アストラゼネカは1-3月期決算で、英オックスフォード大学と共同開発したコロナワクチンの売上高として2億7500万ドルを計上。同期間の供給量は世界全体で6800万回分にとどまり、目標を大きく下回った。
アストラゼネカがワクチン供給で大きく後れを取っていることで、欧州では政治的緊張が高まっている。欧州連合(EU)は今週、EUと結んだワクチン契約を履行していないとして、アストラゼネカを提訴した。同社は契約分の供給確保に尽力していると述べた。
同社の1-3月期のワクチン売上高の大半は欧州向けで2億2400万ドル、そして4300万ドルが新興国向けだった。米ファイザーや米モデルナなどのワクチン売上高が数十億ドル規模に達すると予想される中、これは見劣りする数字だ。
アストラゼネカにとってワクチン事業は、少なくとも初期段階では業績を下押し、これがなければ好決算となっていた。売上高と利益は予想を上回り、株価は30日に上昇した。
同社は1年前、オックスフォード大とコロナワクチンへの取り組みで協力することに合意。製造委託先とともにこれまでに3億回分のワクチンを世界で供給した。
アストラゼネカによると、ワクチンの「公平な供給」をもうけなしで進めるのはコストがかかり、全体の利益率に実質的な影響が出た。1-3月期のコアの売上総利益率は3ポイント低下し、74.6%となった。

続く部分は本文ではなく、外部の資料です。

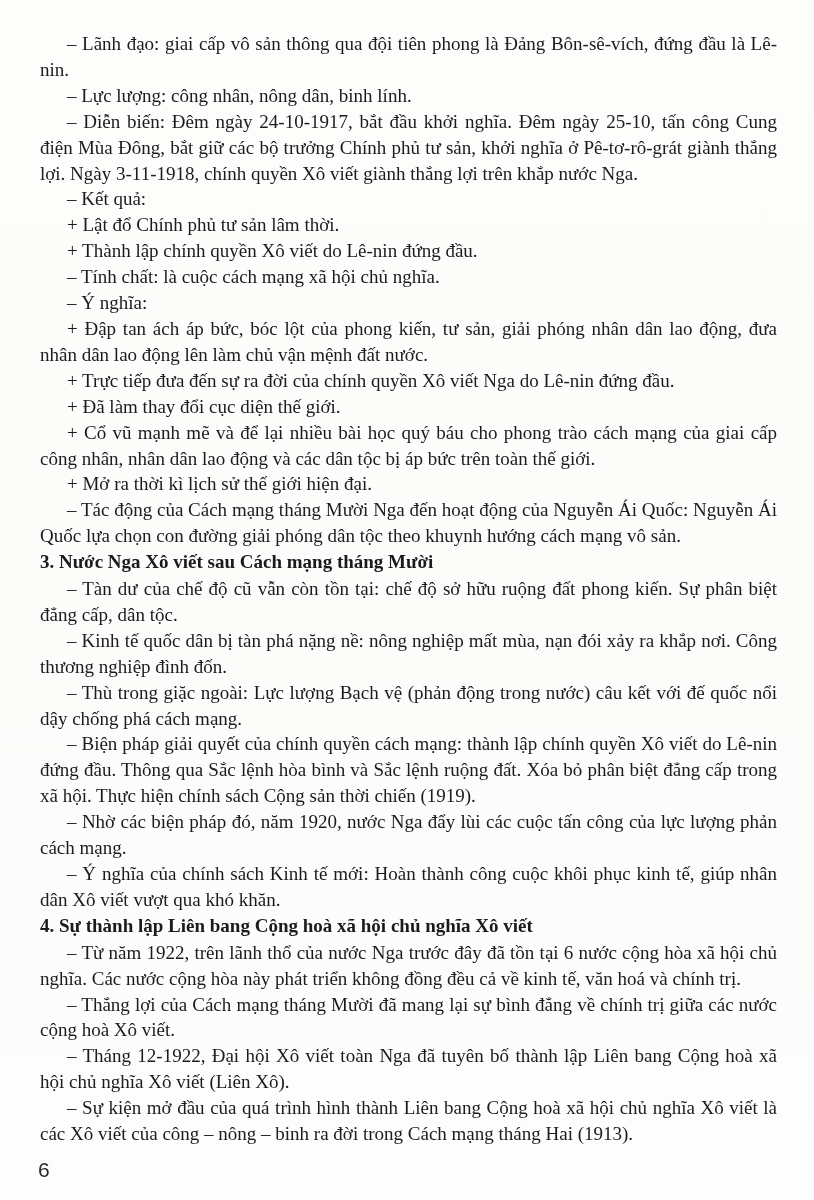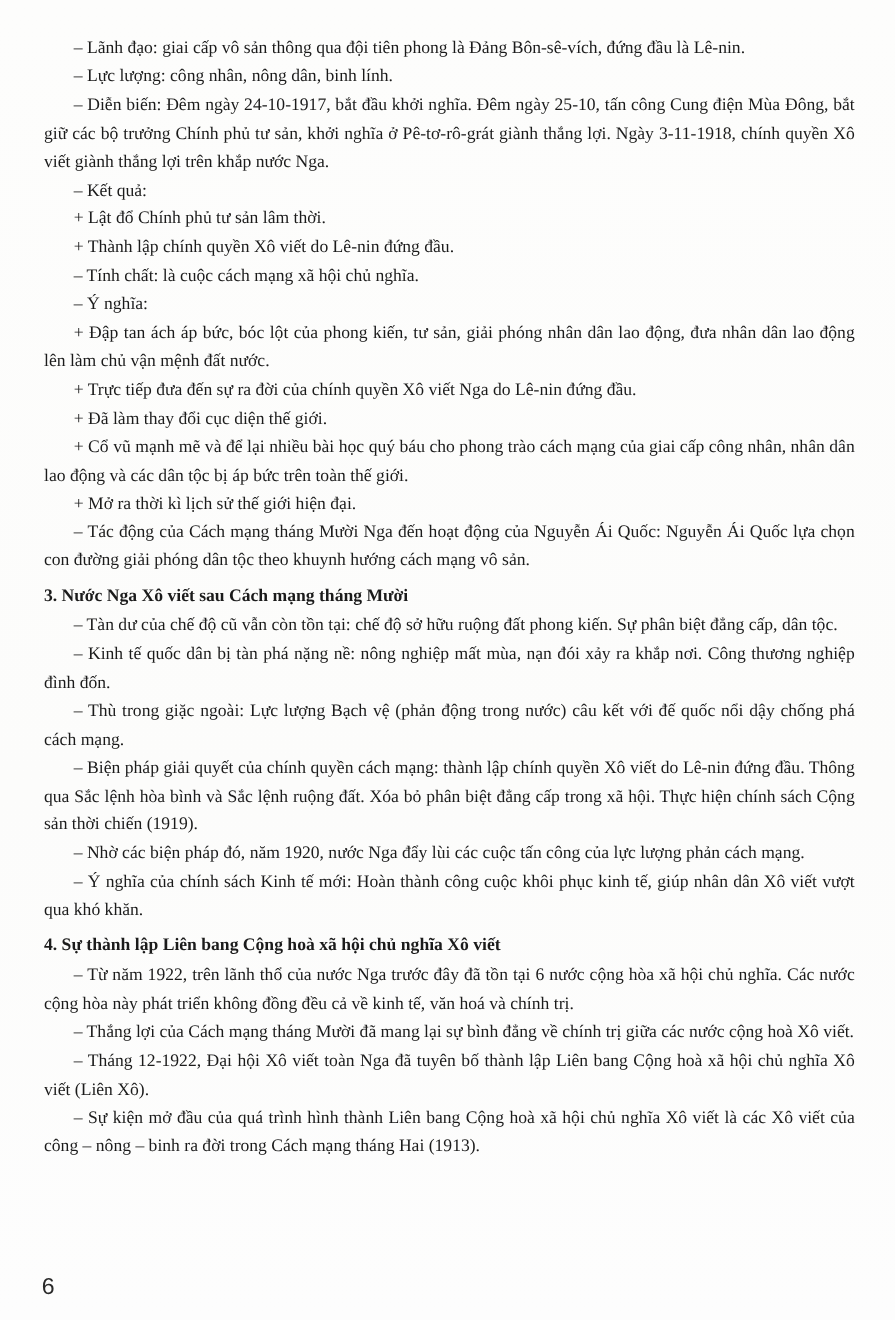--- a/index.html
+++ b/index.html
@@ -21,7 +21,7 @@
     top: 31px;
     left: 40px;
     width: 737px;
-    font-size: 16px;
+    font-size: 19px;
     line-height: 25.9px;
     text-align: justify;
   }

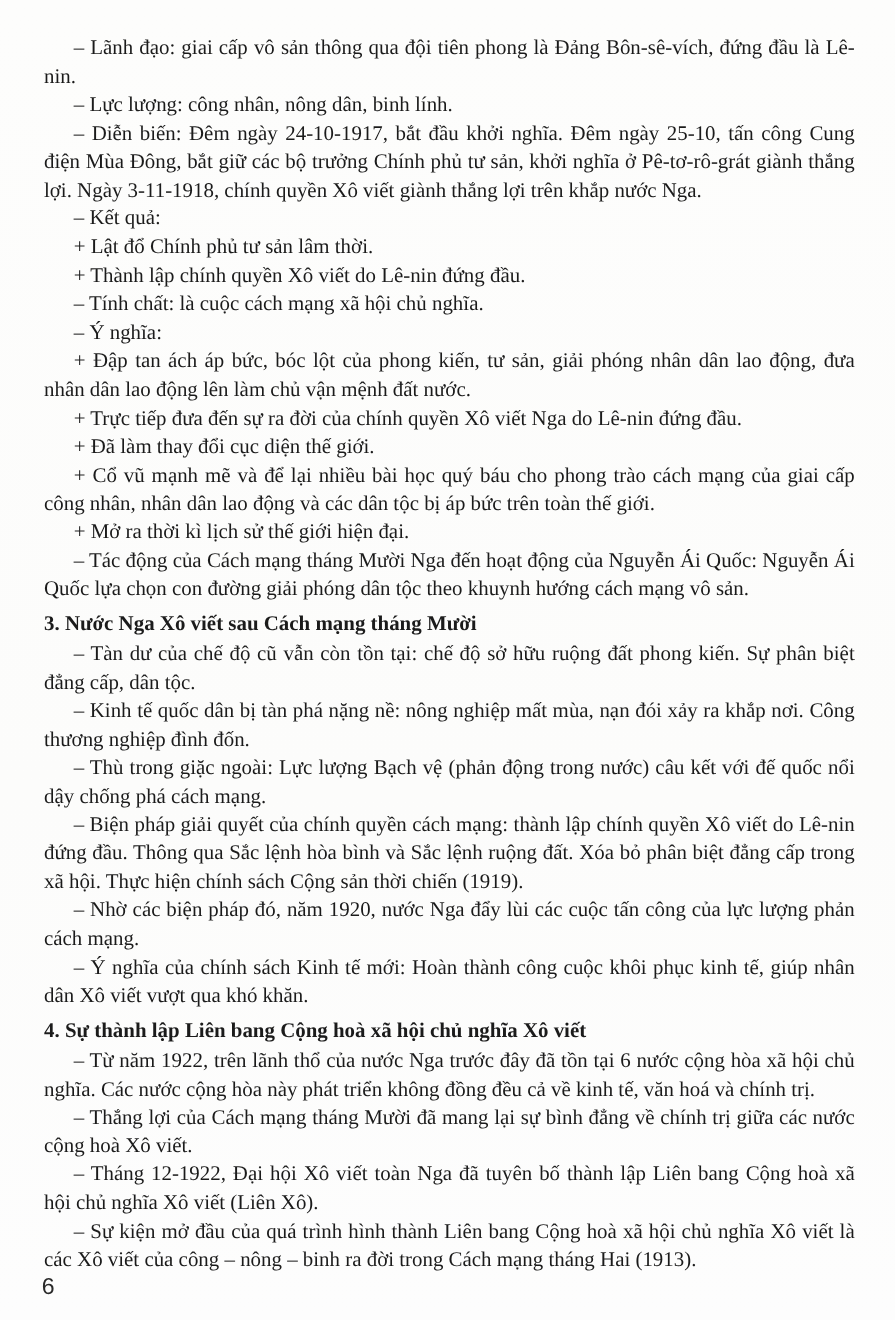--- a/index.html
+++ b/index.html
@@ -35,7 +35,7 @@
   .text-block p.heading {
     font-weight: bold;
     text-indent: 0;
-    margin-top: 6px;
+    margin-top: 0;
     margin-bottom: 1px;
     text-align: left;
   }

同社は売上総利益率の四半期ごとの変動は続く可能性があると予想。幹部は電話会見で、ワクチン供給を継続することで利益率が安定し、いずれ収支トントンになるとの見方を示した。
アストラゼネカのパスカル・ソリオ最高経営責任者(CEO)は、失望や批判にさらされてはいるものの、コロナワクチンへの取り組みや非営利目的でオックスフォード大と協力したことを後悔していないと述べた。感染爆発に見舞われているインドでは、同社のワクチンがもっとも広く普及していると指摘した。